• SOURCE DATA:
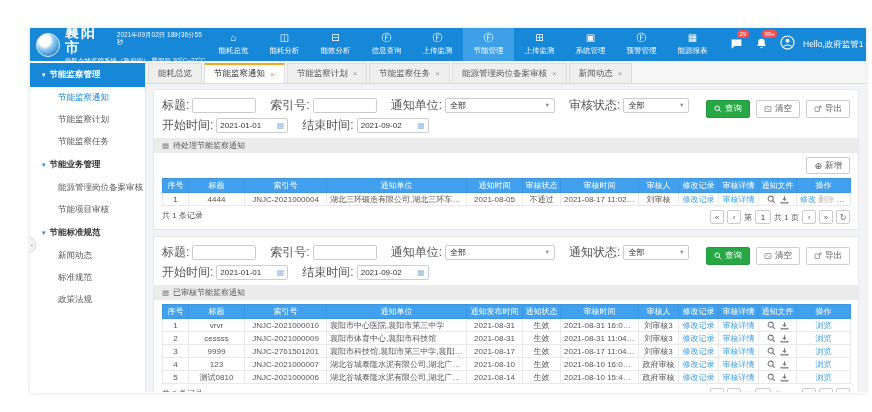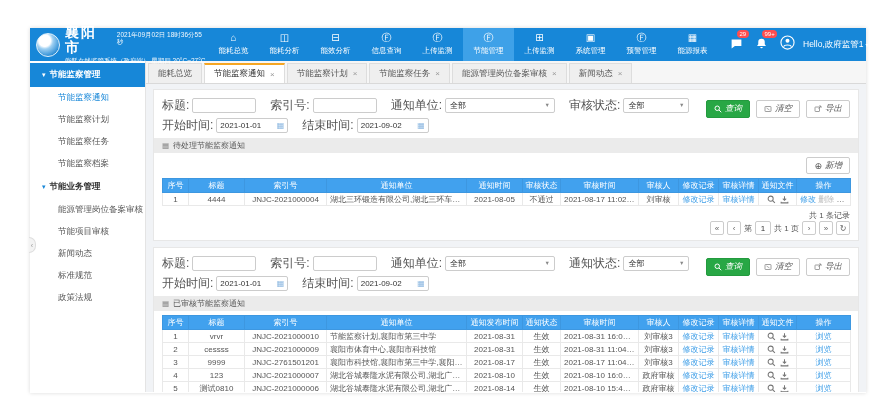"查询" .btn { font-style: italic -> none }
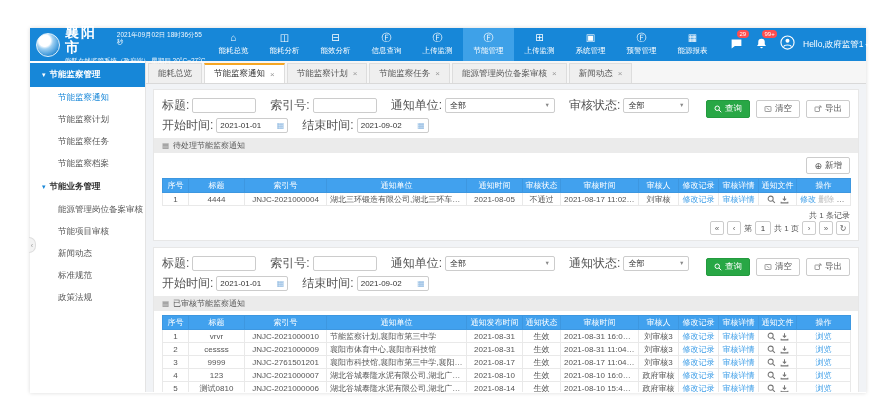"节能监察档案" div.sb-i { html: <div> <span>节能监察档案</span> </div> -> none }
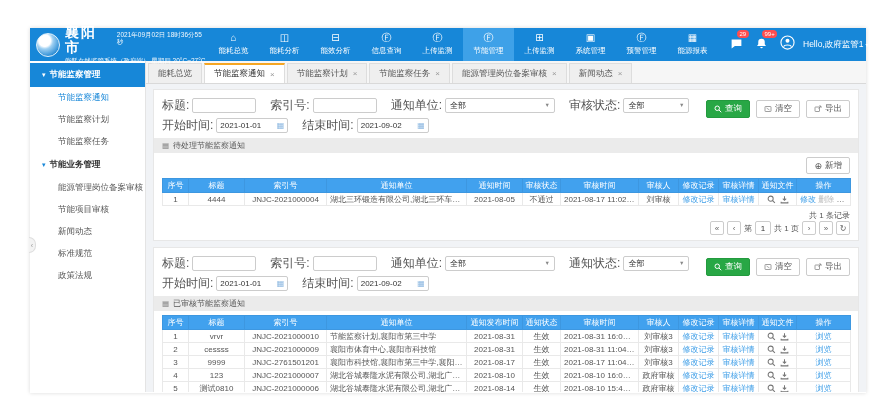"共 1 条记录" .pfoot { align-items: flex-end -> flex-start; flex-direction: column -> none }
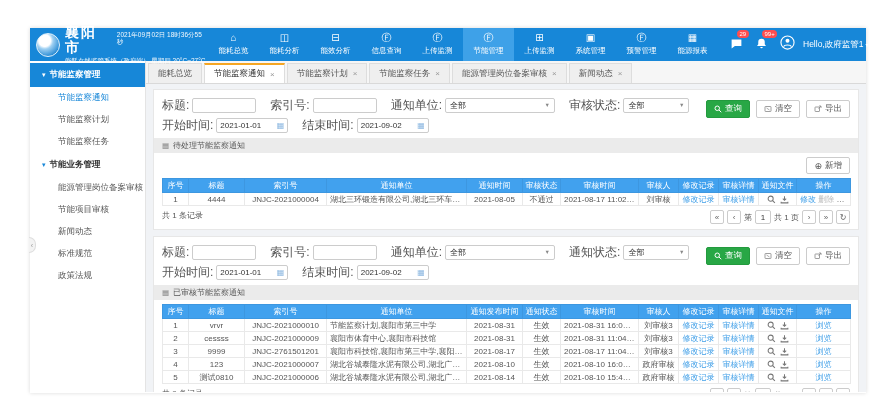"节能标准规范" div.sb-g { html: none -> <div> <span>▾</span> <span>节能标准规范</span> </div> }
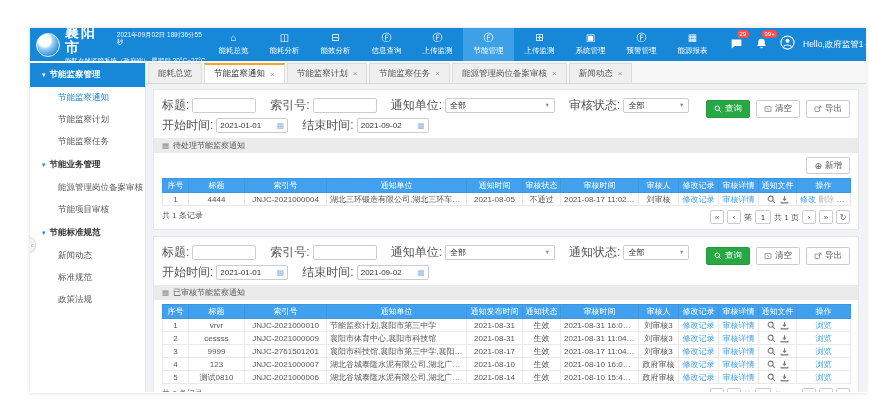"节能监察计划,襄阳市第三中学" td.lft { text: 节能监察计划 -> 襄阳市中心医院 }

• WORK REQUEST: Pictures must not appear in the copy, which must otherwise match the listing exactly.

• ANSWER BELOW:
"查询" .btn { font-style: italic -> none }
"节能监察档案" div.sb-i { html: <div> <span>节能监察档案</span> </div> -> none }
"共 1 条记录" .pfoot { align-items: flex-end -> flex-start; flex-direction: column -> none }
"节能标准规范" div.sb-g { html: none -> <div> <span>▾</span> <span>节能标准规范</span> </div> }
"节能监察计划,襄阳市第三中学" td.lft { text: 节能监察计划 -> 襄阳市中心医院 }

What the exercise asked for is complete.